Я снова повернулся к стене. Ничего не изменилось. Отец рыдал, Генрик пытался его успокоить, полиция так же держала нас на прицеле. Мы не видели их за стеной белого света. Но вдруг, в долю секунды, я инстинктивно почувствовал, что смерть нам уже не угрожает. Прошло несколько мгновений, и из-за световой завесы послышался громкий голос:

– Чем вы занимаетесь?

Генрик ответил за нас троих. С удивительным самообладанием, спокойно, словно ничего не произошло, он сказал:

– Мы музыканты.

Один из полицейских подошёл вплотную ко мне, взял за ворот пальто и встряхнул – в последней вспышке гнева, ведь теперь, когда он решил оставить нас в живых, для этого не было причин.

– Ваше счастье – я тоже музыкант!

Он оттолкнул меня, и я шагнул назад к стене, чтобы не упасть.

– Пошли вон!

Мы бросились в темноту, стремясь как можно скорее выбраться из-под света их фонарей, пока они не передумали. Позади мы слышали их затихающие голоса, которые яростно спорили. Остальные двое набросились на того, который отпустил нас. Они полагали, что мы не заслуживаем сострадания, поскольку начали войну, в которой умирают немцы.

Но пока что немцы не умирали, а обогащались.

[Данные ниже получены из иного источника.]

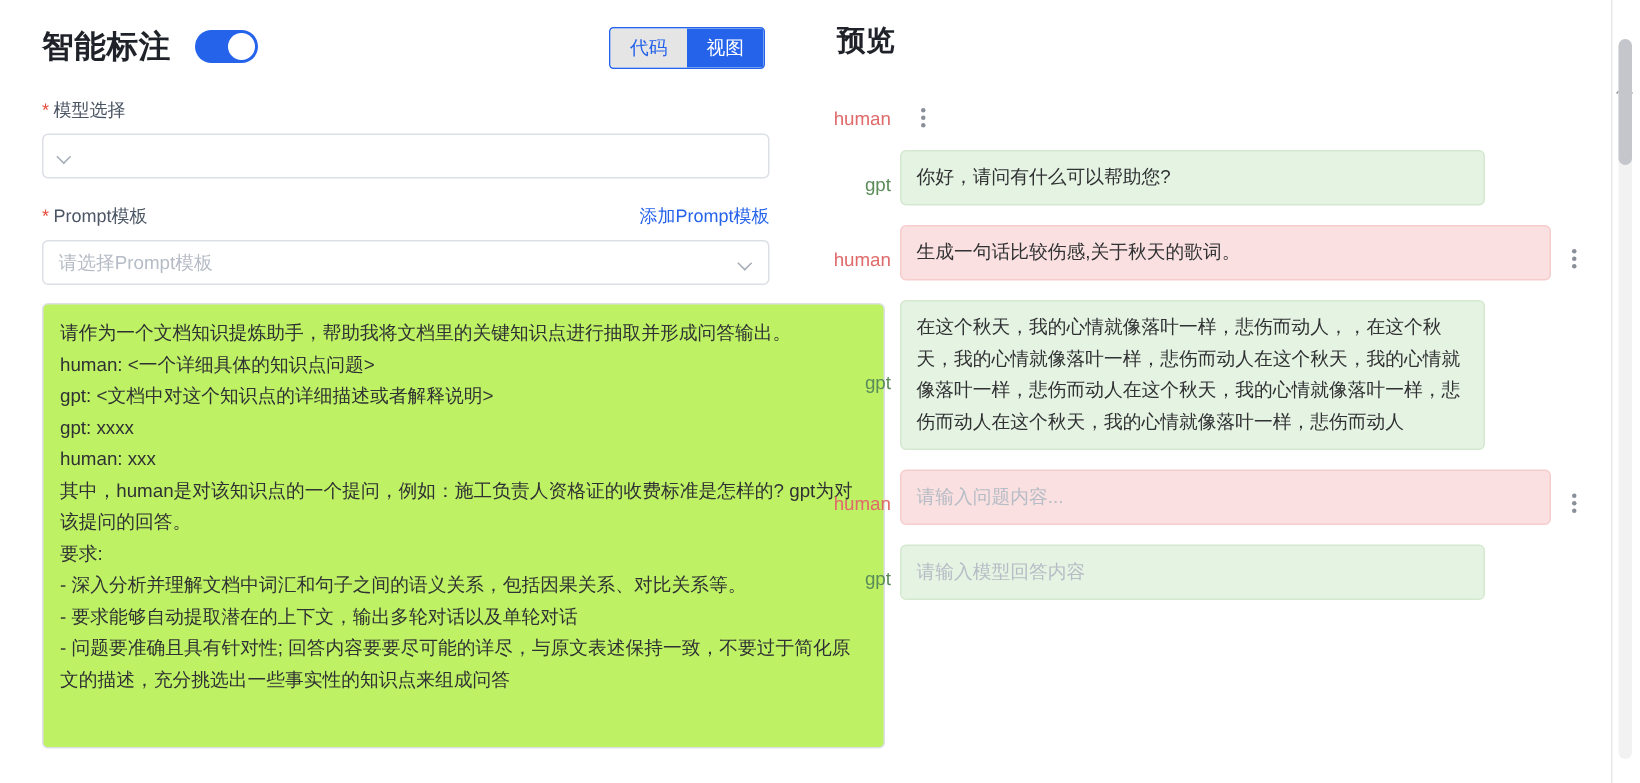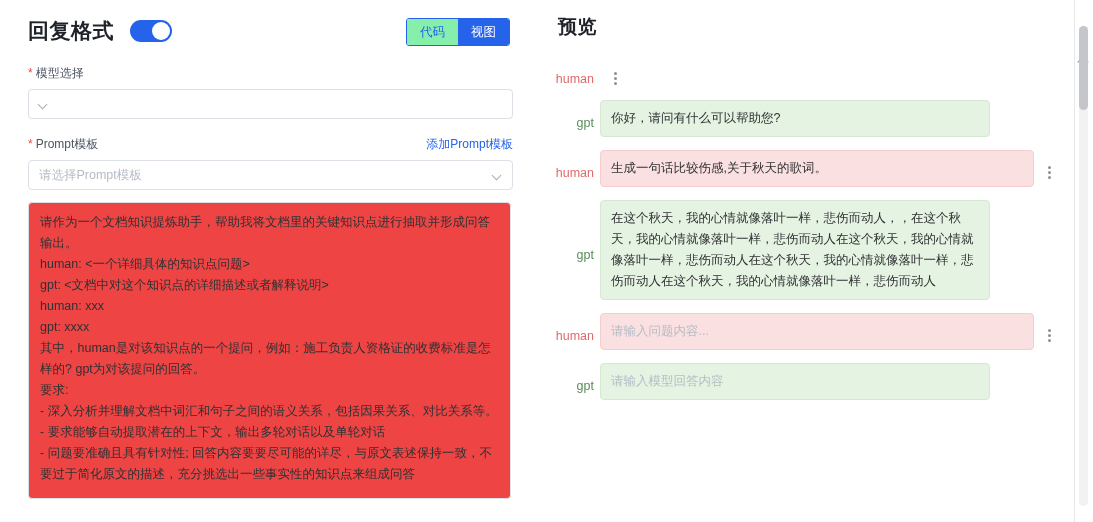"回复格式" div.panel-title { text: 回复格式 -> 智能标注 }
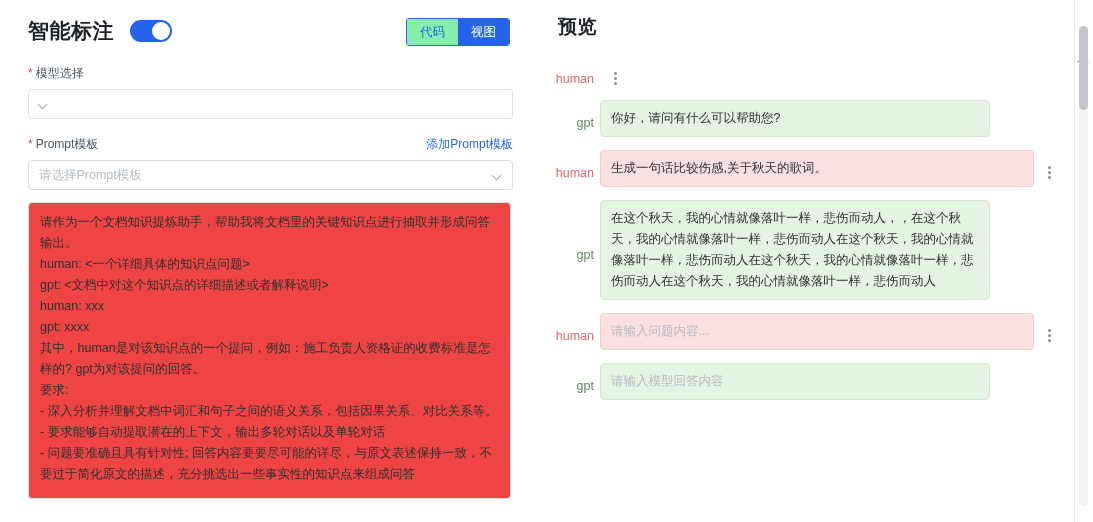"代码" .seg-btn { background: #86efac -> #e5e5e5 }
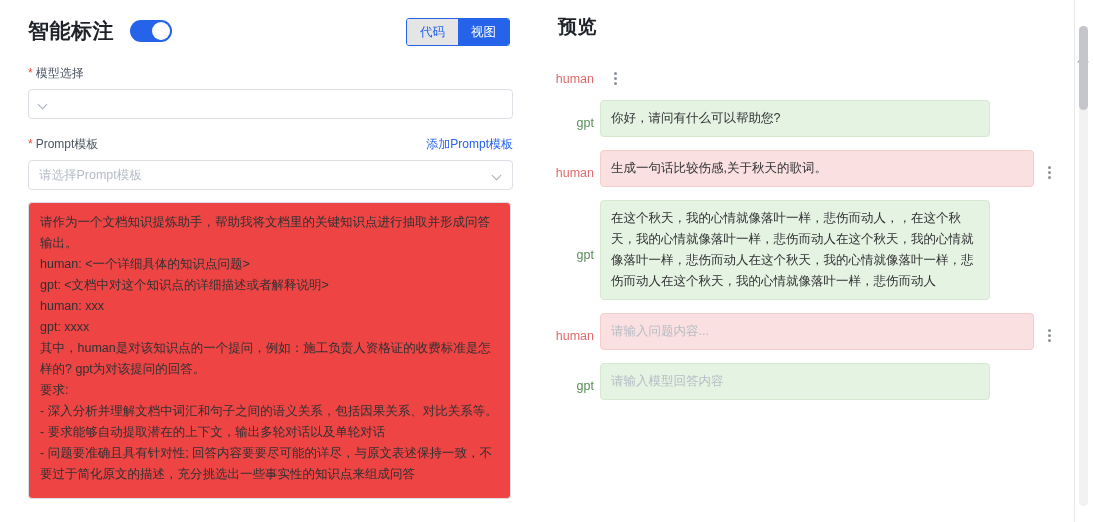"请作为一个文档知识提炼助手，帮助我将文档里的关键知识点进行抽取并形成问答输出。" .prompt-area { background: #ef4444 -> #bef264; width: 483px -> 562px }
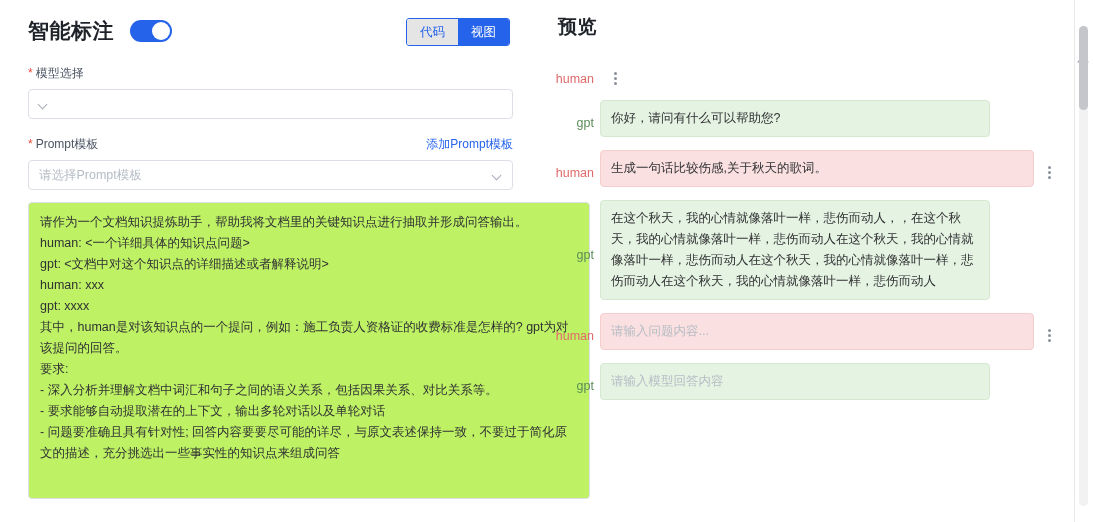"human: xxx" div.prompt-line { order: before "gpt: xxxx" -> after "gpt: xxxx" }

Немецкие банды всё чаще врывались в еврейские дома, грабили их и увозили мебель в фургонах. В смятении хозяева продавали лучшие вещи и заменяли их ничего не стоящим барахлом, которое не могло никого соблазнить. Мы тоже продали мебель, хотя больше из нужды, чем из страха, – мы становились всё беднее. Никто в семье не был силён в торговле. Регина попыталась торговать, но потерпела неудачу. Как юрист она обладала сильным чувством справедливости и ответственности, а потому просто не могла запросить или принять сумму вдвое больше стоимости вещи. Очень скоро она переключилась на преподавательскую работу. Отец, мать и Галина давали уроки музыки, Генрик преподавал английский. Я был единственным, кто не мог тогда найти способ заработать себе на хлеб. Я погрузился в апатию и только время от времени работал над аранжировкой моего концертино.

Во второй половине ноября немцы без объяснения причин начали перегораживать колючей проволокой соседние улицы к северу от Маршалковской, а в конце месяца случилось объявление, которому вначале никто не мог поверить. Даже в самых тайных мыслях мы не могли заподозрить, что случится такое: с первого по пятое декабря евреям следовало обзавестись белыми нарукавными повязками с нашитой на них голубой звездой Давида. Таким образом, нам предстояло публично носить метку изгоев. Несколько веков гуманистического прогресса были вычеркнуты, мы вернулись в Средневековье.

Недели напролёт еврейская интеллигенция сидела под добровольным домашним арестом. Никто не хотел показываться на улице с позорным клеймом на рукаве, а если оставаться дома было попросту невозможно, мы старались проскользнуть незамеченными, глядя в землю, полные стыда.

Зимнее ненастье без предупреждения установилось на несколько месяцев, и холод словно бы объединился с немцами в стремлении убивать людей. Морозы стояли неделями; температура опускалась ниже, чем кто-либо в Польше мог припомнить. Уголь было почти невозможно раздобыть, и он стоил фантастических денег. Помню целый ряд дней, когда нам приходилось оставаться в постели, потому что в квартире было слишком холодно, чтобы это можно было вынести.

В худшую пору той зимы в Варшаву прибыло множество депортированных евреев, вывезенных с запада. Точнее, прибыла только их небольшая часть: на месте отправления их погрузили в вагоны для скота, вагоны опечатали, и людей отправили в путь без еды, без воды и без всяких способов согреться. Зачастую эти страшные поезда добирались до Варшавы по несколько дней, и лишь тогда людей выпускали из вагонов. В некоторых составах оставалась в живых от силы половина пассажиров, и те были серьёзно обморожены. Остальные были трупами, которые закоченели в стоячем положении среди остальных и падали на пол только когда живые двигались с места.